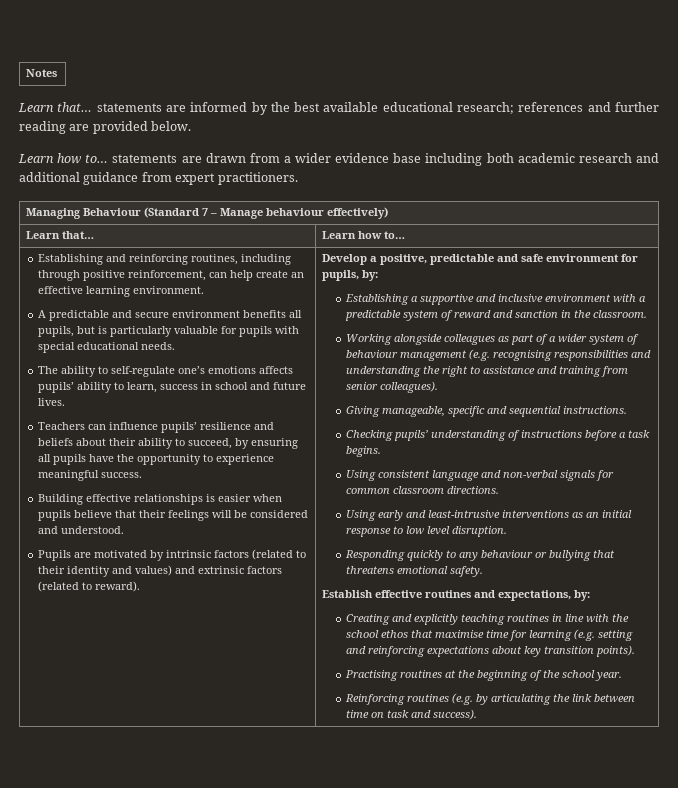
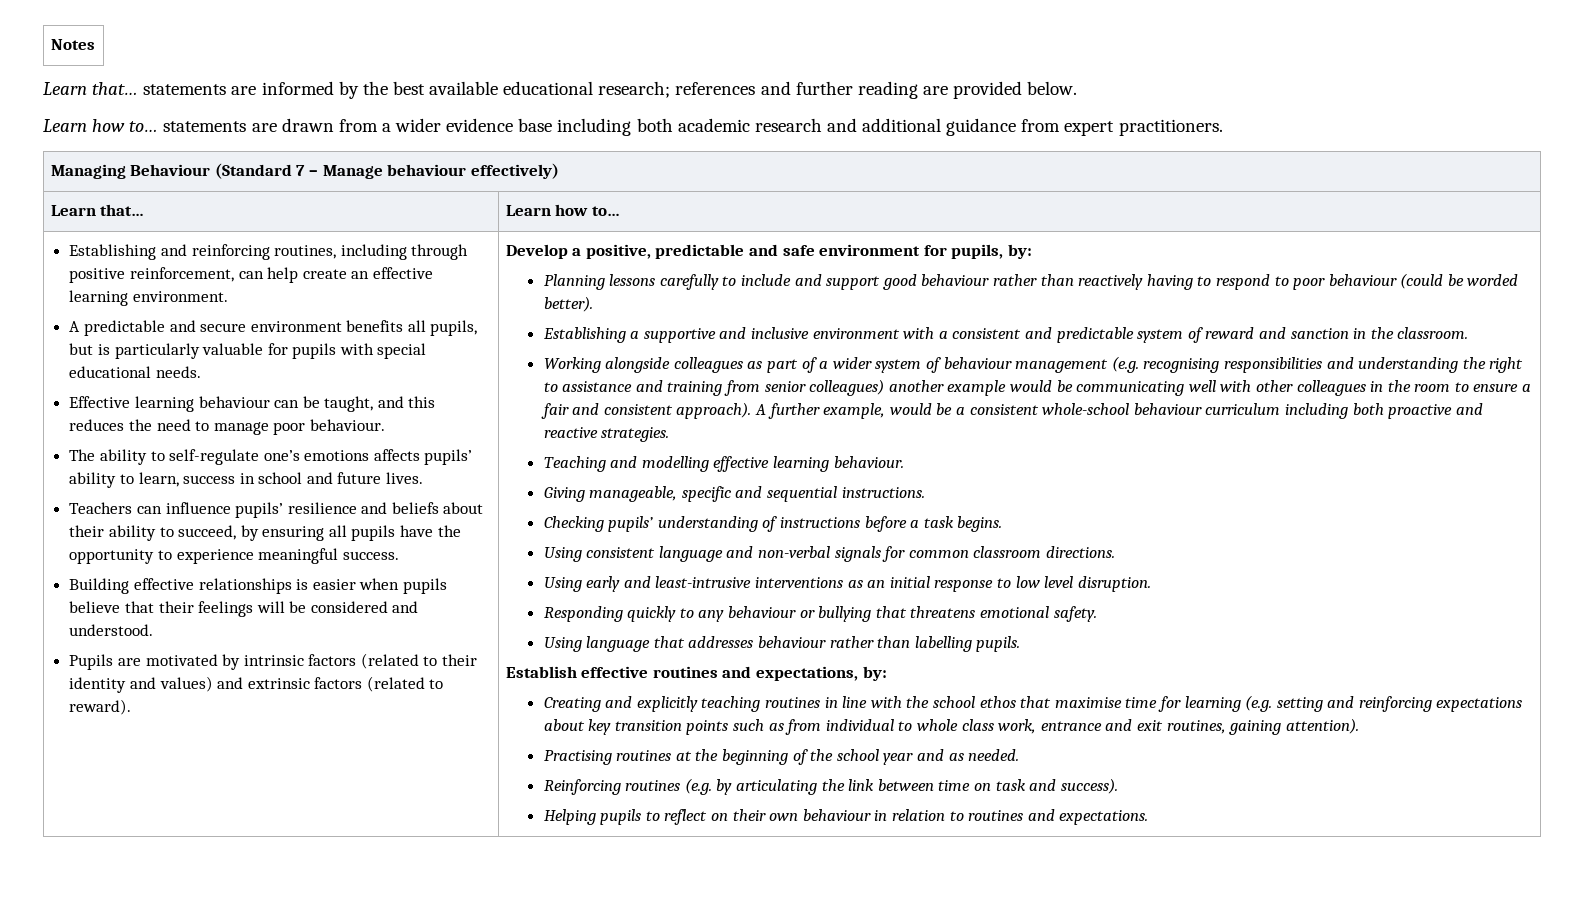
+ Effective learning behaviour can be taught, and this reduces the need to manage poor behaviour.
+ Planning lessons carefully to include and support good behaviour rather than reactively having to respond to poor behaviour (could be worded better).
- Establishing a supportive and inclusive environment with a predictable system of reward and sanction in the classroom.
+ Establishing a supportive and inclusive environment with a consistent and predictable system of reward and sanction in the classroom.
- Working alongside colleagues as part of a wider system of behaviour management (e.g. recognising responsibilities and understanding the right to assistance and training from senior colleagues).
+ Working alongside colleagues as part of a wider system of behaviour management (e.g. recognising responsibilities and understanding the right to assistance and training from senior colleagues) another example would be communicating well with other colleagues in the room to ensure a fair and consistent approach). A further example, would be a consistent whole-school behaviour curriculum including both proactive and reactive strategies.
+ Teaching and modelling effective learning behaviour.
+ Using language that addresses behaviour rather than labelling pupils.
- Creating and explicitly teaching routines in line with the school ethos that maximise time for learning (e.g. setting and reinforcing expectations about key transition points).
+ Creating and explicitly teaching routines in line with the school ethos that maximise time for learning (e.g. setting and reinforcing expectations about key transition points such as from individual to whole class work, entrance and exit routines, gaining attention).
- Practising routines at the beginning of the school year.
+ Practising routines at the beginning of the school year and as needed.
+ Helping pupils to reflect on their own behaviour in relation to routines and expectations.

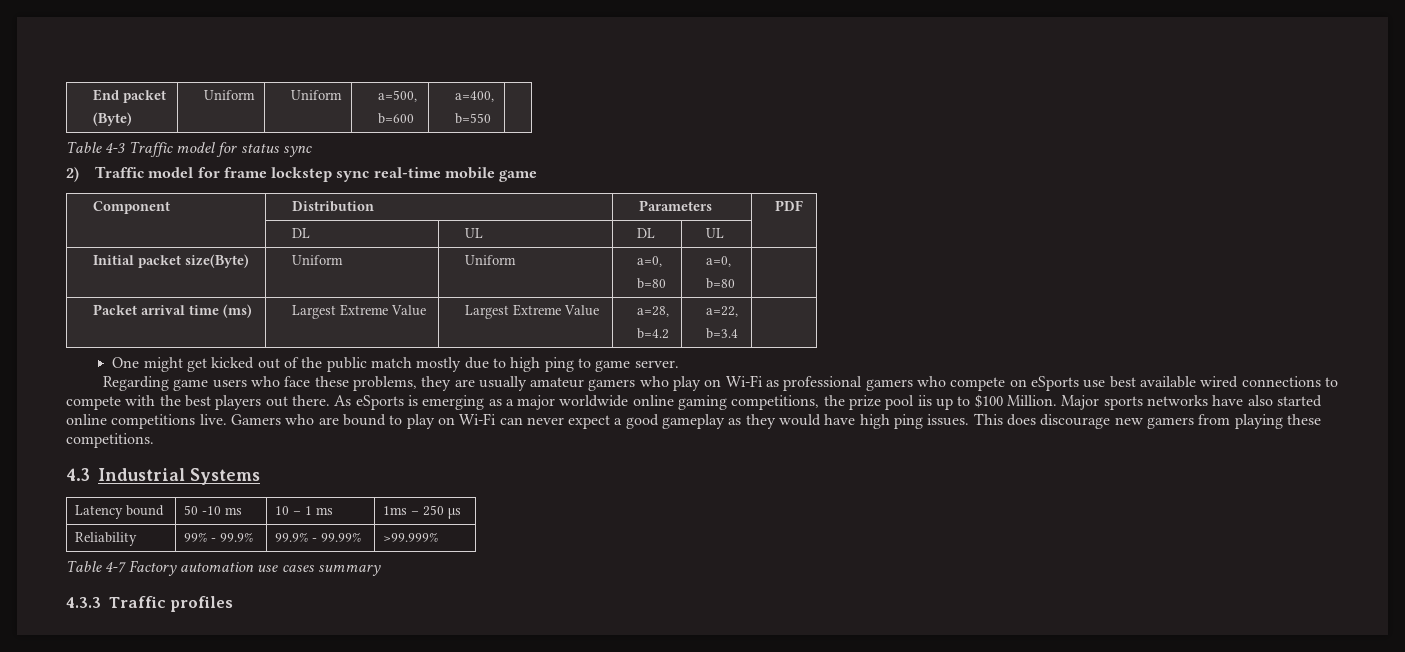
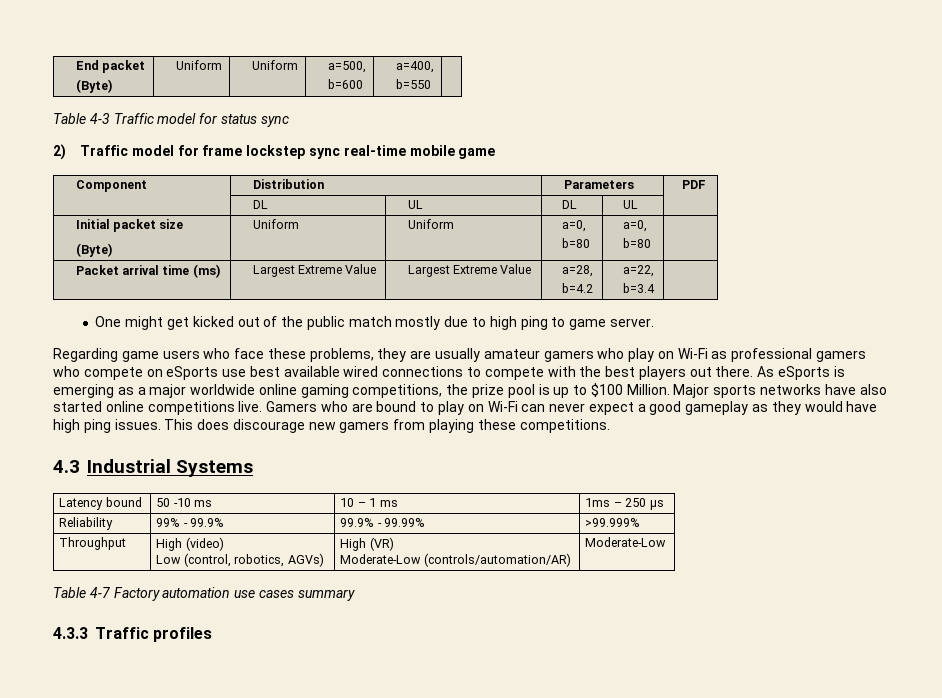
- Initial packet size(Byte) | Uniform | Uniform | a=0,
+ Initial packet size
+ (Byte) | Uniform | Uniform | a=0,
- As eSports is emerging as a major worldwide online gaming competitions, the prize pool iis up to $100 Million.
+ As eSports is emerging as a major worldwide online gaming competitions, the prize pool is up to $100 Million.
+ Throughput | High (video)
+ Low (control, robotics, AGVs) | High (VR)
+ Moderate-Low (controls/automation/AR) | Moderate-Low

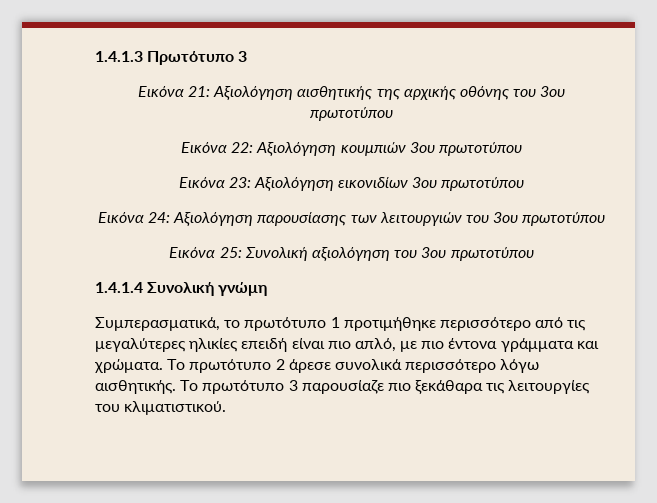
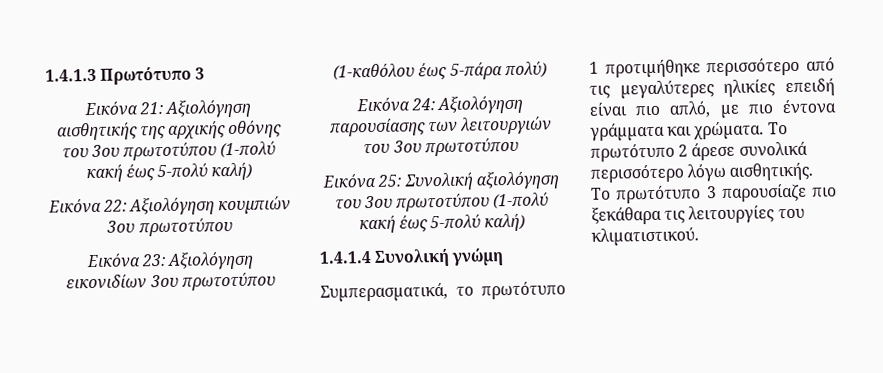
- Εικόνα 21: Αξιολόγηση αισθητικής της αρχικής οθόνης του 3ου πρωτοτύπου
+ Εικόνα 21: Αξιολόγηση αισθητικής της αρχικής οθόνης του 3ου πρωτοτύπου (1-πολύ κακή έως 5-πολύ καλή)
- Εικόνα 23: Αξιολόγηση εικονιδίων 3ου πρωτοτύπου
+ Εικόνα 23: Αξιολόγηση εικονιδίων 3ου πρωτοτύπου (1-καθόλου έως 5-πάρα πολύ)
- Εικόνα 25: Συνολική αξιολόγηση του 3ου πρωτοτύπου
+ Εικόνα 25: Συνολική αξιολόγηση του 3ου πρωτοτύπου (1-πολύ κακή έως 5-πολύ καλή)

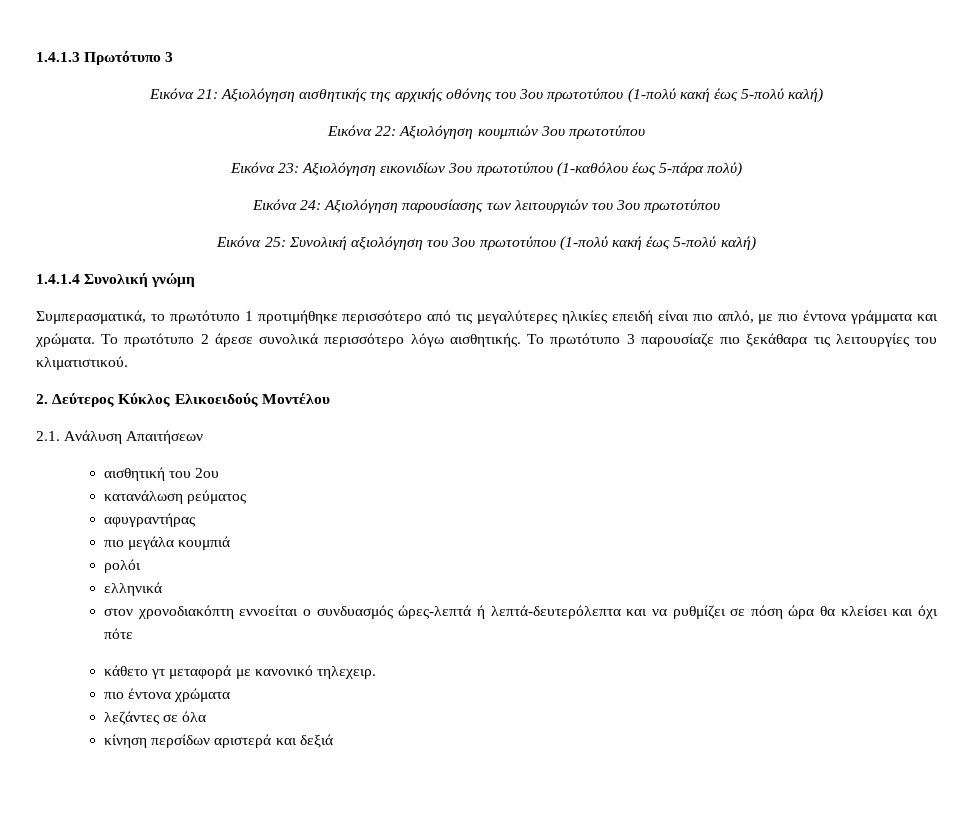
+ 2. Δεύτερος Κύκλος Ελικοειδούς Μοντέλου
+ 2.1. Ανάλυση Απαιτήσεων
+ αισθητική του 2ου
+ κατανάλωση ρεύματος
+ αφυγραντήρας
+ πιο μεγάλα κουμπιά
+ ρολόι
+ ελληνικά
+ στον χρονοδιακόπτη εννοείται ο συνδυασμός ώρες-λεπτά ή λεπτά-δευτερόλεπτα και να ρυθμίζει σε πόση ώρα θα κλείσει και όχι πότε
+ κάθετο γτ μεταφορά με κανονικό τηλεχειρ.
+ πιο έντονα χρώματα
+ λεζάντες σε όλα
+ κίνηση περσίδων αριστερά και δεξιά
************
WHAT THIS TASK INVOLVES –
Report each line in the entries where the string "size" occurs.

TASK ANSWER –
- Initial packet size(Byte) | Uniform | Uniform | a=0,
+ Initial packet size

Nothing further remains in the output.